Damn seats. Uncomfortable as hell. After an hour of sitting in them, your back's practically bent in half. You leave the theatre feeling like a hunchback. The armrests are wood, while the rest is cast iron. Make one move during the show, just to adjust yourself—and your seat sends out the most ear-piercing screech. Sounds like a cat on fire, caterwauling to death. I can't even concentrate on the show. I'll spend the entire night searching for that one comfortable position, shifting back and forth. I'll slip forward for five minutes, until I've lost the feeling in my legs. I'll pull myself up until my tailbone's rubbing against the back, my rump all numb. Lean to the left. Lean to the right. My seat squeaking and shrieking. Everyone's heads turning towards me. Our strength is in our numbers, people! The audience can't complain if we shuffle all at once. Not a soul can be singled out when we budge as brothers, united! Altogether now: Shift! On my mark: Move! On the count of three: One, two, three! Find that comfort wherever you can! Whatever it takes to make the play more bearable!

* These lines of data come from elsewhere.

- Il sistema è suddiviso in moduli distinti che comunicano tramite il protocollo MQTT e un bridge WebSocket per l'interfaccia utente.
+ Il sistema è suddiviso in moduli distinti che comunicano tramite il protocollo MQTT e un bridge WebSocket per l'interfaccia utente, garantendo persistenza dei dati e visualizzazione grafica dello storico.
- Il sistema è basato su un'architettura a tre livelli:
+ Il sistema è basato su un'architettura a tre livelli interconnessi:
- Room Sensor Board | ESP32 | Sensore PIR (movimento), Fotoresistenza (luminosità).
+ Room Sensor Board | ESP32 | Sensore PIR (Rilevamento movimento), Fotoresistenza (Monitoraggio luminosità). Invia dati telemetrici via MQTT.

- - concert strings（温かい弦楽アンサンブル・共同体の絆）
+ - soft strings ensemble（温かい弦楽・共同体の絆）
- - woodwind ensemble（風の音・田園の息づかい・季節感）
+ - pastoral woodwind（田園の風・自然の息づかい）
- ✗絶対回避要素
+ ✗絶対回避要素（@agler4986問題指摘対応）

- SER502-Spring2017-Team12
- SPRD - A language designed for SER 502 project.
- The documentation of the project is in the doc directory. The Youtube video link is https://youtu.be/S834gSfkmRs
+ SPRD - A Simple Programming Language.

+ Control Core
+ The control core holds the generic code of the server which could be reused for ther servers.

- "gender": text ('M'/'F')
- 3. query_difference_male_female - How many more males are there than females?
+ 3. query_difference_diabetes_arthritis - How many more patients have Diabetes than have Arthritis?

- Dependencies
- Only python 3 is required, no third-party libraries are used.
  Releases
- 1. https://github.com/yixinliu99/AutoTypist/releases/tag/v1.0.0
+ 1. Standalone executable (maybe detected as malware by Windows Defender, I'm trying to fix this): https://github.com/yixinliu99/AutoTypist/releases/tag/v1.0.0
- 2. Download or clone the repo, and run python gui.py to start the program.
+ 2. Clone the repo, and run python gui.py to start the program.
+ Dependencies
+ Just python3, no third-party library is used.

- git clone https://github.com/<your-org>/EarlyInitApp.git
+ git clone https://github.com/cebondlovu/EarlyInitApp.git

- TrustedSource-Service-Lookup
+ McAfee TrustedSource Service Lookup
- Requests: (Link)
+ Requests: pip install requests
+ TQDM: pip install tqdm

These were the best seats in the house. Front and center, just a few rows back from the orchestra. There was a perfect view of the entire stage. Less heads to look over. The balcony was well behind us. It was as if this show were being performed solely for my family and I. The rest of the audience may as well have melted away from my mind's eye, left with this flawless landscape of the stage. If you could understand the amount of trouble I went to, simply to obtain these seats—you'd appreciate my patience. My wife had been begging me to take her to the theatre for months. I rarely heard the end of it. Our anniversary was well on its way—so I figured, this would be a most appropriate present to commemorate our marriage with. I kept it a secret for weeks. It was perfect. Couldn't have planned a better present. I'd even gone to the lengths of blindfolding my wife, escorting her to her chair with the aid of my daughter's arm. The two of us sat at her side, each taking an ear—whispering hints of where we could possibly be. Every sound made her bristle with this inquisitiveness. The rustling of the playbills, the murmur of the audience. She hadn't a clue. Is it dinner? No . . . Is it a concert? No . . . Where are we then? Patience, my dear. Patience . . . Removing the blindfold was just about the most wonderful part of the evening for me. Watching her eyes come into focus, taking in the stage. And then flaring up. My God, her eyes lit like oil lamps falling to the floor, the kerosene bursting over the ground. I'd never seen anything so beautiful. She could barely contain herself. And the kiss she gave me, in front of everyone else in that audience, before the entire house, the balcony, the boxes—I tell you now, it may as well have been the both of us on that stage, performing our own play. Everyone from the house began to cheer. Before the play had even started, we received our very own standing ovation.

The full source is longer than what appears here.